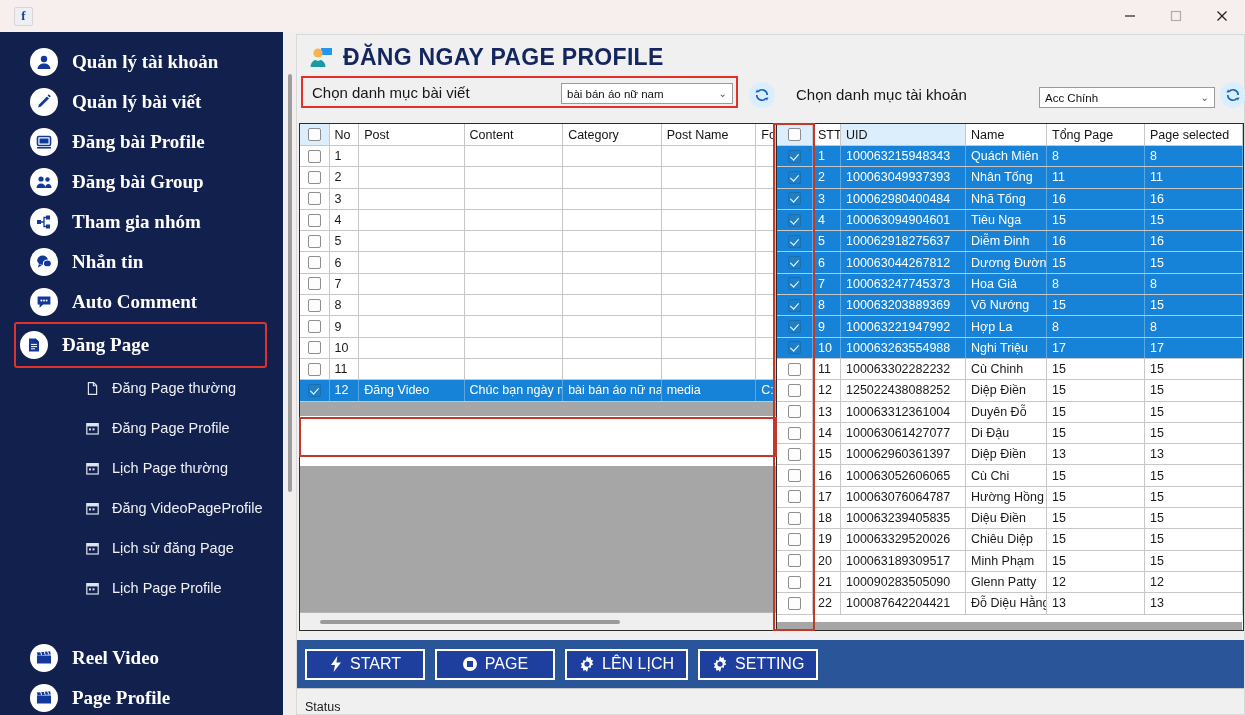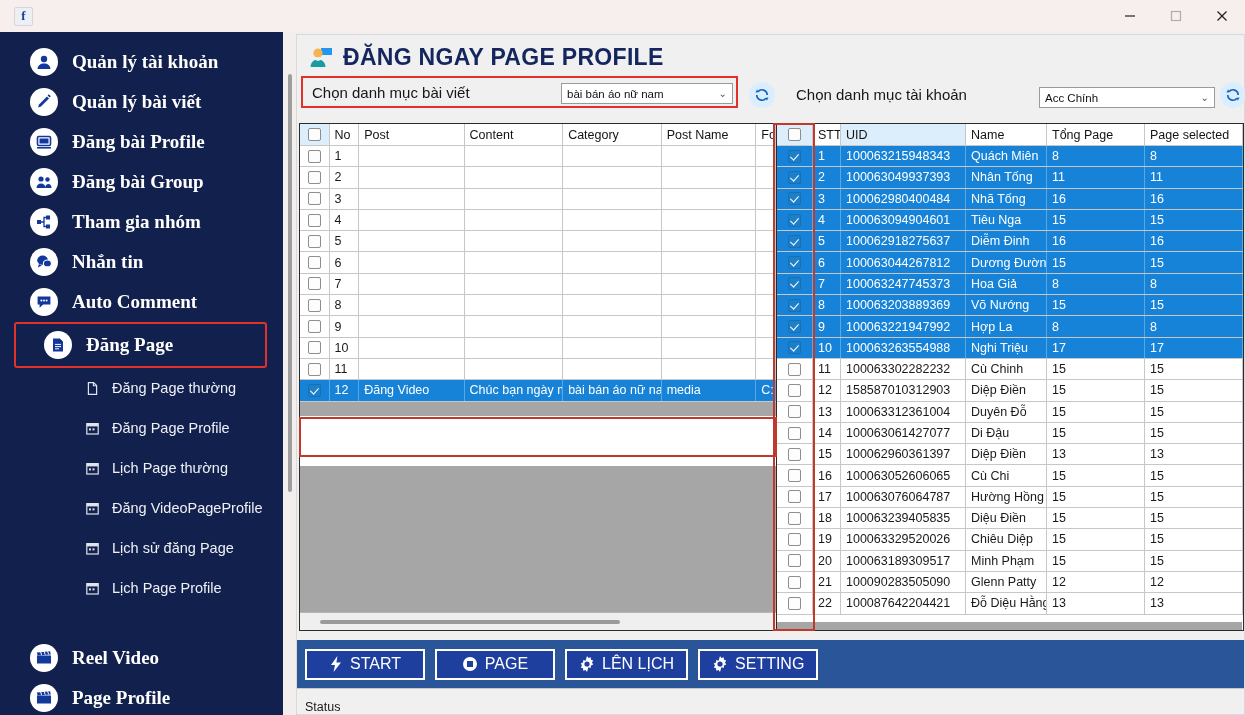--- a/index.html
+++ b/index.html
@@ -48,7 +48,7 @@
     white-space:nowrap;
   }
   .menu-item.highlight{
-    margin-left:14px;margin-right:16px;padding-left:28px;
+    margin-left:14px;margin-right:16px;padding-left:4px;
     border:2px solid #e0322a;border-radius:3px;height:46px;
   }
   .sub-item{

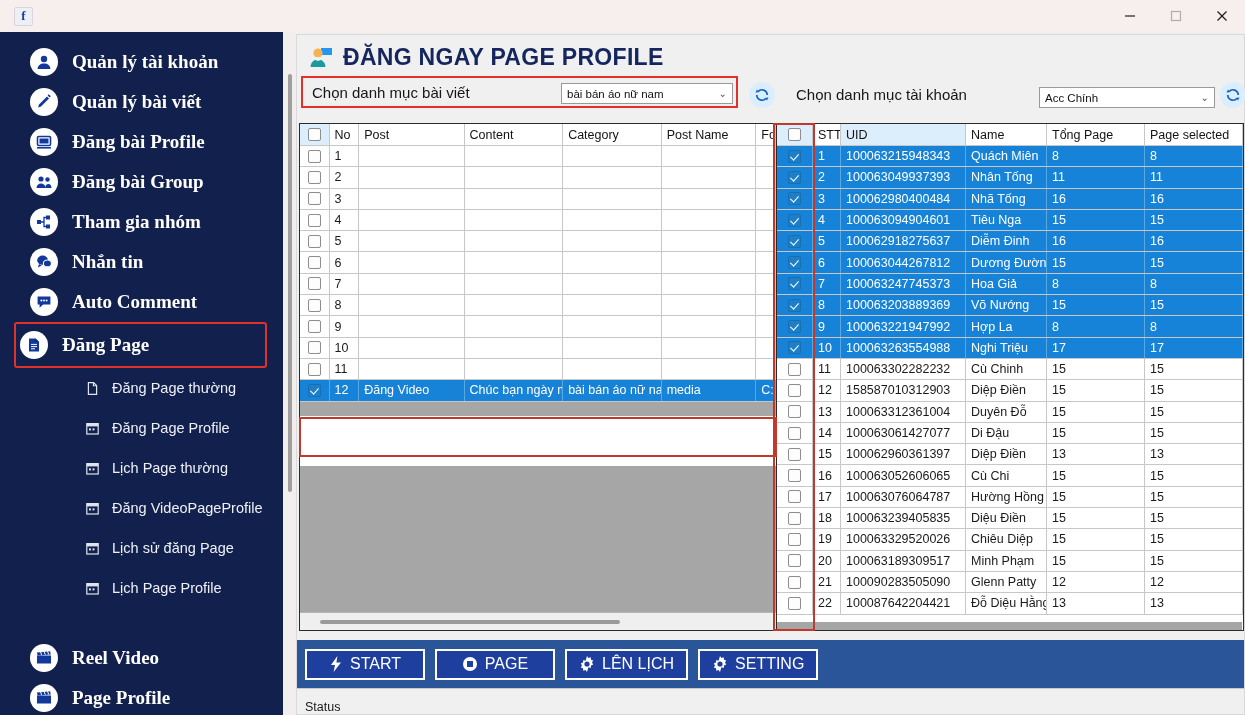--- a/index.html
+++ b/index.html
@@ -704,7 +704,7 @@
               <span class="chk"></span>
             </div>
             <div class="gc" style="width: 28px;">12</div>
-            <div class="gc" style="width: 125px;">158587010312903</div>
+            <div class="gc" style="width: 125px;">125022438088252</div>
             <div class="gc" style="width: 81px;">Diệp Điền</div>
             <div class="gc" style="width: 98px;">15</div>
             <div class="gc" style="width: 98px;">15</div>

...

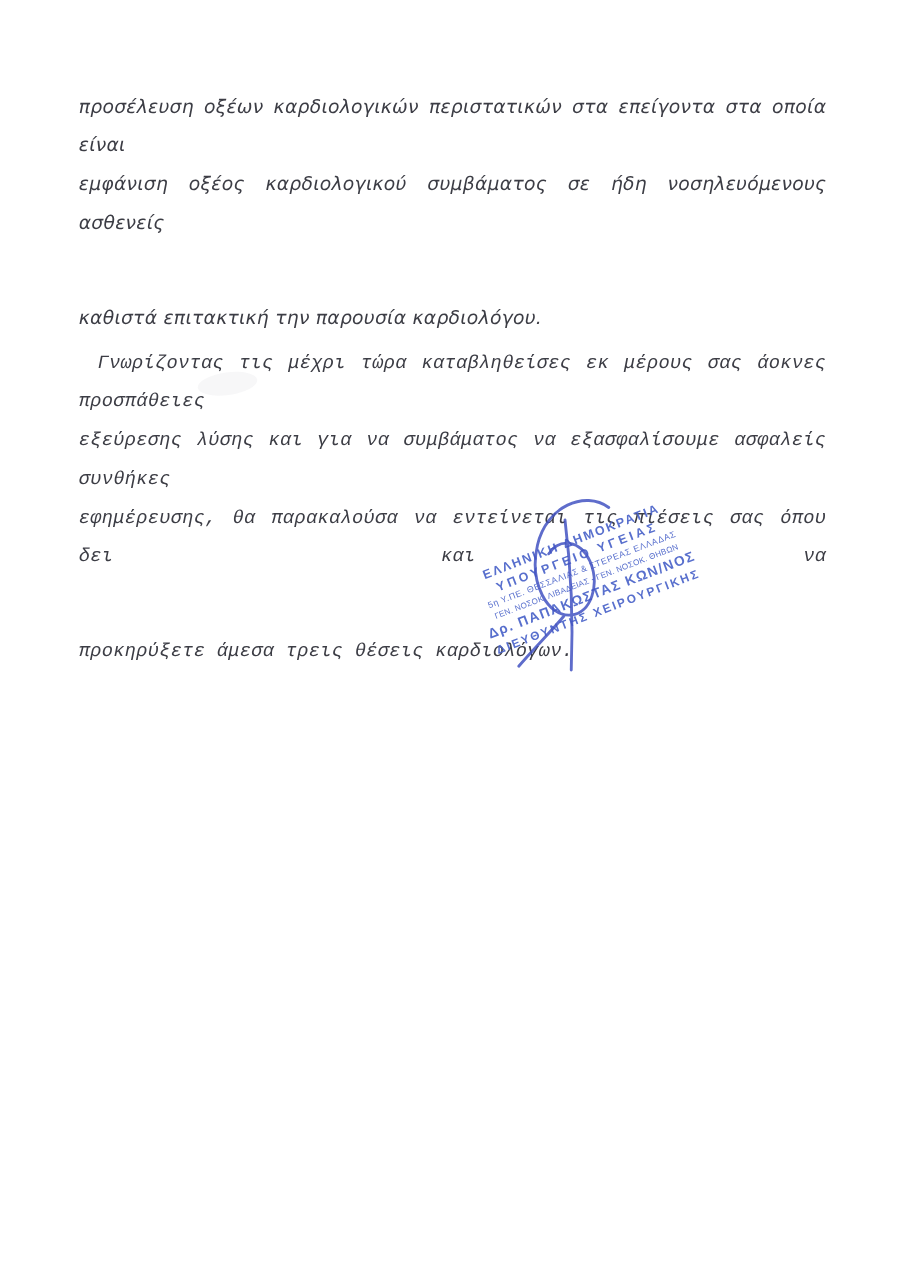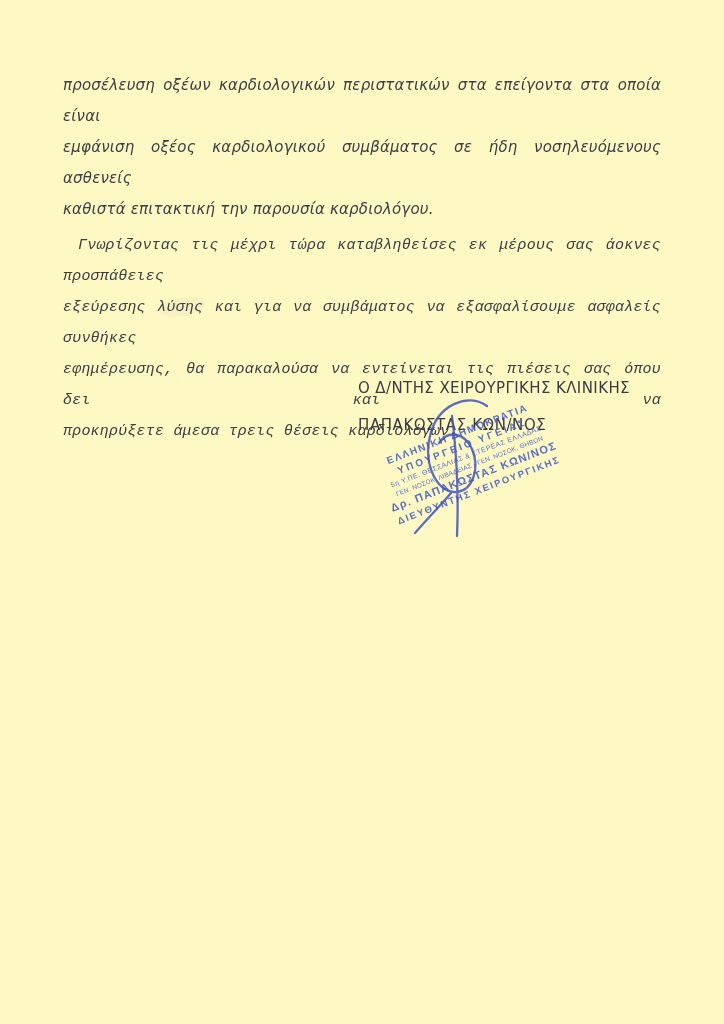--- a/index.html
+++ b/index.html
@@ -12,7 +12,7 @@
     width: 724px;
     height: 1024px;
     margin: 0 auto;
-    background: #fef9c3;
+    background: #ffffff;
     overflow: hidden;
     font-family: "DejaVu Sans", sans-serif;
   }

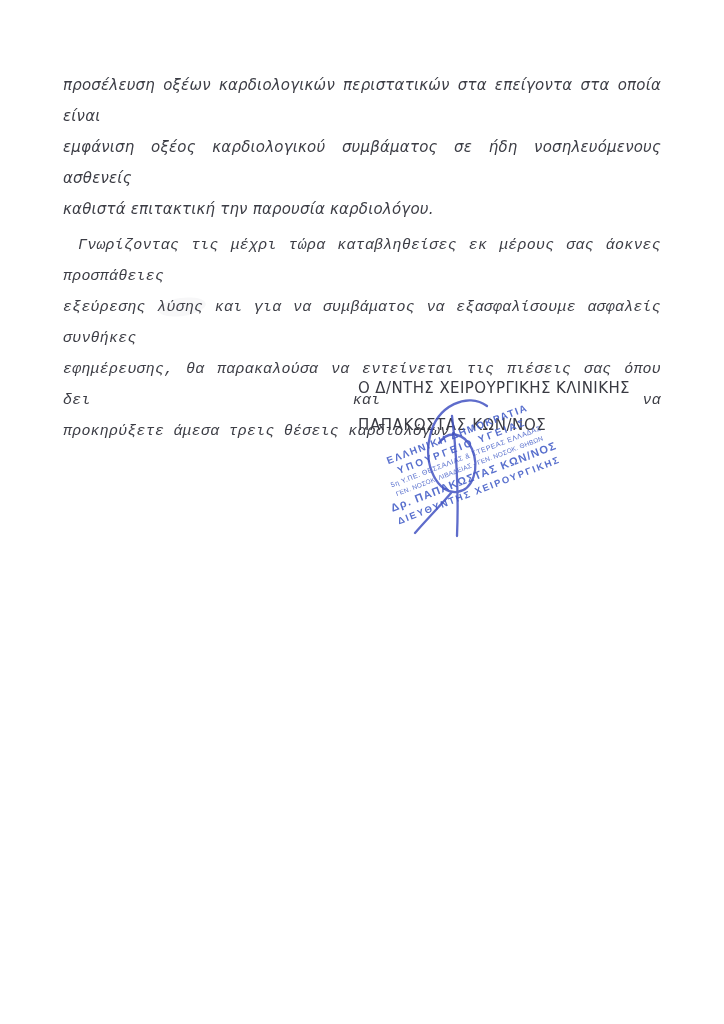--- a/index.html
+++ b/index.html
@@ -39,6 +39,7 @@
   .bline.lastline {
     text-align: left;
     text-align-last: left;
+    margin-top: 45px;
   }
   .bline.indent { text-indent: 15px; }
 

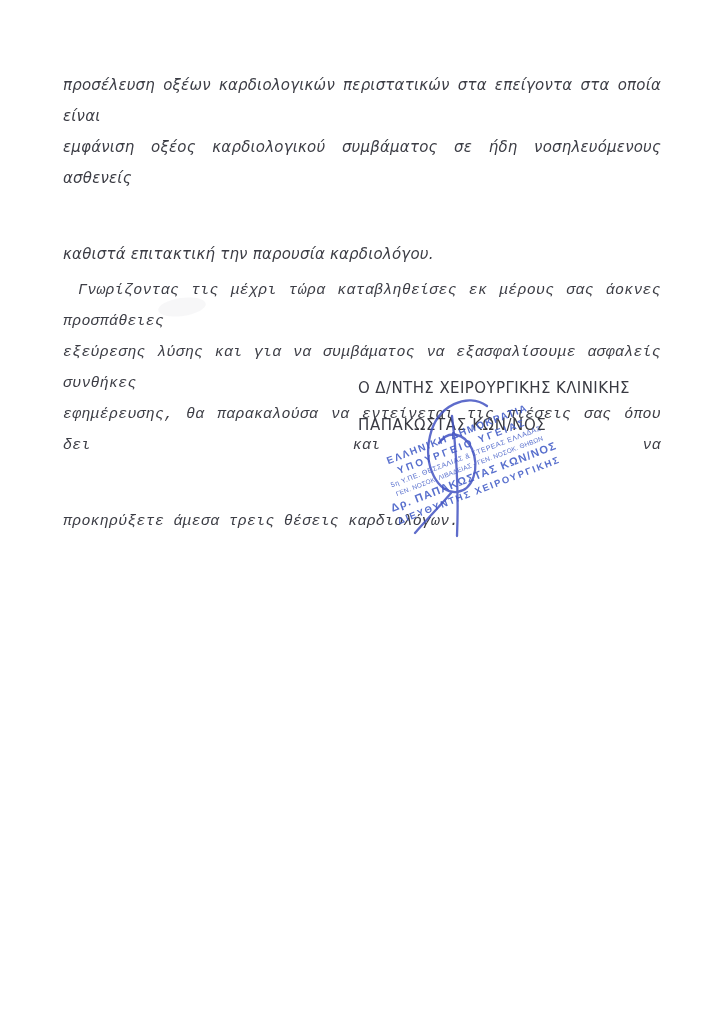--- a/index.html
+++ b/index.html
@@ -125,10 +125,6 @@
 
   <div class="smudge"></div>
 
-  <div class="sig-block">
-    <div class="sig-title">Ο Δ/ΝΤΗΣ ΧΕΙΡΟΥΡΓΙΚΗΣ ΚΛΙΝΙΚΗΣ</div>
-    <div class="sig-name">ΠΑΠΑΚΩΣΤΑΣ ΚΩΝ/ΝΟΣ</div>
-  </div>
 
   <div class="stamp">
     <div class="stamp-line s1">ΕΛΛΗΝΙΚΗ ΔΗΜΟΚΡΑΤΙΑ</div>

Exercise brief: From the records above, pull out every line containing the word "text".

Exercise output:
     text-align: left;
     text-align-last: left;
   .bline.indent { text-indent: 15px; }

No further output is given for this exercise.